Inline Code Completion

DevoxxGenie provides AI-powered inline code completion that suggests code as you type, appearing as ghost text directly in your editor. This feature uses Fill-in-the-Middle (FIM) models to intelligently complete code based on the context both before and after your cursor position.

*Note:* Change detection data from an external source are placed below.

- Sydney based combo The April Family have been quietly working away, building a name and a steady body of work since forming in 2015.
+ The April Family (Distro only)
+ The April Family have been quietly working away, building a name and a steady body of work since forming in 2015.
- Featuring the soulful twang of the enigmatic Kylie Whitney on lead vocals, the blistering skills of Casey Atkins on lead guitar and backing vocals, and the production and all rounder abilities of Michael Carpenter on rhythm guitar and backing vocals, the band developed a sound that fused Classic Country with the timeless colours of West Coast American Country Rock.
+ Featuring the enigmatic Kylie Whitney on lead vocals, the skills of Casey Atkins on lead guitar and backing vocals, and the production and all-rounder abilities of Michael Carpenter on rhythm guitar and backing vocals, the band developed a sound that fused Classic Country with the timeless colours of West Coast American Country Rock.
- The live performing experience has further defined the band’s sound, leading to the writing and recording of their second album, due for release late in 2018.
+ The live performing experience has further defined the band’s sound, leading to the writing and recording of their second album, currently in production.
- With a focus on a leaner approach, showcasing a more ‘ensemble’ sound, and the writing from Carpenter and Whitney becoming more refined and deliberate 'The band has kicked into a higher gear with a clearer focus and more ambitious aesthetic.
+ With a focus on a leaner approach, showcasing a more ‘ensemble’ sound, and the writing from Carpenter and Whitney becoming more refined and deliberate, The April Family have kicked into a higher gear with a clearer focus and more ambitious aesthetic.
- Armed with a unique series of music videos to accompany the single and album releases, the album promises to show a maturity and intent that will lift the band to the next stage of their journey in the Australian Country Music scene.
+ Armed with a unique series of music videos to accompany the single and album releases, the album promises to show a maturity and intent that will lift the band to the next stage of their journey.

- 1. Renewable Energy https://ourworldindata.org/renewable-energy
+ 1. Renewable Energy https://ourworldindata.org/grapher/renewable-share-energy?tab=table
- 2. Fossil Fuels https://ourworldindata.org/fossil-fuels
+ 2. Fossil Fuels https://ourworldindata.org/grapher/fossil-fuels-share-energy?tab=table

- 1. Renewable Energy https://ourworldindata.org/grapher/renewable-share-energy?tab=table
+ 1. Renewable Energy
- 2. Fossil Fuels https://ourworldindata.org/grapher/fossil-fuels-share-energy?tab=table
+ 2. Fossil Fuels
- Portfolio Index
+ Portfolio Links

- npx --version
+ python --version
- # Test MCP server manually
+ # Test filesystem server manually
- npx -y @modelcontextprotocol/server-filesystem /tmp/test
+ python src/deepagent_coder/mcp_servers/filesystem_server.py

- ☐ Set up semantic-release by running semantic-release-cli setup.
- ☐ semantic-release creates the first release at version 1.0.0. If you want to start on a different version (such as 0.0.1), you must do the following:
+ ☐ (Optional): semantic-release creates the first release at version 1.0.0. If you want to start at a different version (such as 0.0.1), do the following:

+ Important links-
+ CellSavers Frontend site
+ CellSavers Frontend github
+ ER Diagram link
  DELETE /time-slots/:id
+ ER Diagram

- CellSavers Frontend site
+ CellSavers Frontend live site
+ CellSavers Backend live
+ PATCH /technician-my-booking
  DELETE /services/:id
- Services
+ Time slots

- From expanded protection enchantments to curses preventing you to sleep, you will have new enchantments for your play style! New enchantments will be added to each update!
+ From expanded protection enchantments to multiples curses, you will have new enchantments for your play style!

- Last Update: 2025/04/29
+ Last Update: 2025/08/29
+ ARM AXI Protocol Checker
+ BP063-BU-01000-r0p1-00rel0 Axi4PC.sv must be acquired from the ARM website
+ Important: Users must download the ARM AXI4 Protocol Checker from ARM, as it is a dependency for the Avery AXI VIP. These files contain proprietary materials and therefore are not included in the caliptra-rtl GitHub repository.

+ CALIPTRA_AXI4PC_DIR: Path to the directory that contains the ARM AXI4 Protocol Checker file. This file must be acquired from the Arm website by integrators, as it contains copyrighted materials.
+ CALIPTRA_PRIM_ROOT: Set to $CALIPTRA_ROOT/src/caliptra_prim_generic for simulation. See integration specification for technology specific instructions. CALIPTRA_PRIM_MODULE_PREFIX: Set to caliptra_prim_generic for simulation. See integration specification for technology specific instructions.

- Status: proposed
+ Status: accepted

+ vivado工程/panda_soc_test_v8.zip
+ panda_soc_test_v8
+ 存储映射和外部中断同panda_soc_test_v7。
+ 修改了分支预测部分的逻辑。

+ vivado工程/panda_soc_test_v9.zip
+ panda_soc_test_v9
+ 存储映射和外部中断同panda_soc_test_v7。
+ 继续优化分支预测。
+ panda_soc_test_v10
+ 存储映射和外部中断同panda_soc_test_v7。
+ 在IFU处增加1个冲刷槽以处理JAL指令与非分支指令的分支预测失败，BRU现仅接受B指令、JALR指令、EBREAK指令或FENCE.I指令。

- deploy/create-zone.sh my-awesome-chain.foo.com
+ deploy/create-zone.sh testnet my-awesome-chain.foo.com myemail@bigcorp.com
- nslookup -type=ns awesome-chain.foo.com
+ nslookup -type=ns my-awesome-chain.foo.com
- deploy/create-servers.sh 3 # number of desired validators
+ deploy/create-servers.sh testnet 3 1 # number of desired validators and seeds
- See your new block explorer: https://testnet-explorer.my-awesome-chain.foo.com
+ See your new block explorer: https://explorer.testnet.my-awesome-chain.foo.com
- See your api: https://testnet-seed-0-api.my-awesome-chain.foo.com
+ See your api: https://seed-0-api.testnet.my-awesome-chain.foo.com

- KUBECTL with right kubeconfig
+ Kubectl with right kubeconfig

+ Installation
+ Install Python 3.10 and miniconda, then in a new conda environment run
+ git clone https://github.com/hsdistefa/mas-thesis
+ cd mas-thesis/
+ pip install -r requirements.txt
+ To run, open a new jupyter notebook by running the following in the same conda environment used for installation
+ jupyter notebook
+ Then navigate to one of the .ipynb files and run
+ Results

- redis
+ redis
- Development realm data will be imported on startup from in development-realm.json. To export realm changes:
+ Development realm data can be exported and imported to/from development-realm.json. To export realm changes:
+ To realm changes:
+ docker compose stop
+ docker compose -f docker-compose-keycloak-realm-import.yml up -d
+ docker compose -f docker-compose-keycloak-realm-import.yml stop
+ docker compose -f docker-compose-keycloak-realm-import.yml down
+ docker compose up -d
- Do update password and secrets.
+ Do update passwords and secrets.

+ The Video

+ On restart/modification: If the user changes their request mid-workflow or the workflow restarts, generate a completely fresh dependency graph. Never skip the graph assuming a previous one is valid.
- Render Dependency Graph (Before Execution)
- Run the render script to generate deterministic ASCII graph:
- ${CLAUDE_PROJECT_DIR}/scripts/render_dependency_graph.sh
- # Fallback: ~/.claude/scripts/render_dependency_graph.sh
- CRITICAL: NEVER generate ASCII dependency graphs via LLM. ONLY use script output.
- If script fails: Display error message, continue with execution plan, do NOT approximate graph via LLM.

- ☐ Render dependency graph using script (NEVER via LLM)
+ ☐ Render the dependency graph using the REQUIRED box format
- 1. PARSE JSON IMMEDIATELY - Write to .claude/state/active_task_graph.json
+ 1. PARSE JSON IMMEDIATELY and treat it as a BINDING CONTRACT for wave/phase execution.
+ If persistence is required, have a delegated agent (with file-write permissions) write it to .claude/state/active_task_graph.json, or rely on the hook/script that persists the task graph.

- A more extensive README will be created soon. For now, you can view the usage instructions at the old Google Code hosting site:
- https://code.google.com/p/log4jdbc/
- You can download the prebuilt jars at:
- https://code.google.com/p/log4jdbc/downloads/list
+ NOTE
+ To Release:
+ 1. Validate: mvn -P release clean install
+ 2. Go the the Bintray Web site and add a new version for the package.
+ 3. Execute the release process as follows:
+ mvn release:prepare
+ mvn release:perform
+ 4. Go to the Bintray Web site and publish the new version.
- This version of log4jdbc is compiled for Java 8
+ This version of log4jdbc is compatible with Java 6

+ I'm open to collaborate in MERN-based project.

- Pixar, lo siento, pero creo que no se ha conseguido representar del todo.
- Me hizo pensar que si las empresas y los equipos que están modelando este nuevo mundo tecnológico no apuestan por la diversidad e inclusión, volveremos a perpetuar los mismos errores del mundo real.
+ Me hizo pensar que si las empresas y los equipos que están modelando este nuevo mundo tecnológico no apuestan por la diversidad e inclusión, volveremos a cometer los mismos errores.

What is Inline Completion?

Unlike traditional code completion that only looks at the code before your cursor, DevoxxGenie's inline completion uses Fill-in-the-Middle (FIM) technology:

Prefix context: Code before your cursor (up to 4096 characters)
Suffix context: Code after your cursor (up to 1024 characters)
Smart completion: The model generates code that fits naturally between the prefix and suffix

This results in more contextually relevant suggestions that understand the broader structure of your code.

Requirements

IntelliJ IDEA Version

Inline completion requires IntelliJ IDEA 2024.3+. The feature uses the new debounced inline completion API available in these versions.

Supported Providers

Inline completion is supported via two local LLM providers:

Ollama - Open-source, easy to use, wide model selection
LM Studio - Desktop app with GUI, OpenAI-compatible API

Choose the provider that best fits your workflow. Both require FIM-capable models.

Setup

1. Choose and Configure Your Provider

Ollama
LM Studio

Install Ollama from ollama.com
Start Ollama (runs in background)
Ensure Ollama URL is configured in Settings > DevoxxGenie > LLM Providers (default: http://localhost:11434)

Install LM Studio from lmstudio.ai
Launch LM Studio and download a FIM-capable model (see recommended models)
Start the local server in LM Studio (toggle in the UI)
Ensure LM Studio URL is configured in Settings > DevoxxGenie > LLM Providers (default: http://localhost:1234/v1)

tip

LM Studio must have the Local Server running for inline completion to work. Check the server status in the LM Studio UI.

2. Install a FIM Model

Ollama Models
LM Studio Models

Pull one of the recommended FIM models:

# Recommended: Lightweight and fast
ollama pull starcoder2:3b

# Alternative: Better quality, slightly slower
ollama pull qwen2.5-coder:7b

# Alternative: DeepSeek Coder (base version for FIM)
ollama pull deepseek-coder:6.7b-base

In LM Studio:

Go to the Discover tab
Search for FIM-capable models:
- starcoder2-3b (lightweight, fast)
- qwen2.5-coder-7b (balanced quality/speed)
- deepseek-coder-6.7b-base (code-optimized)
Download your chosen model
Start the Local Server with the model loaded

note

LM Studio uses HuggingFace model names (e.g., starcoder2-3b instead of starcoder2:3b).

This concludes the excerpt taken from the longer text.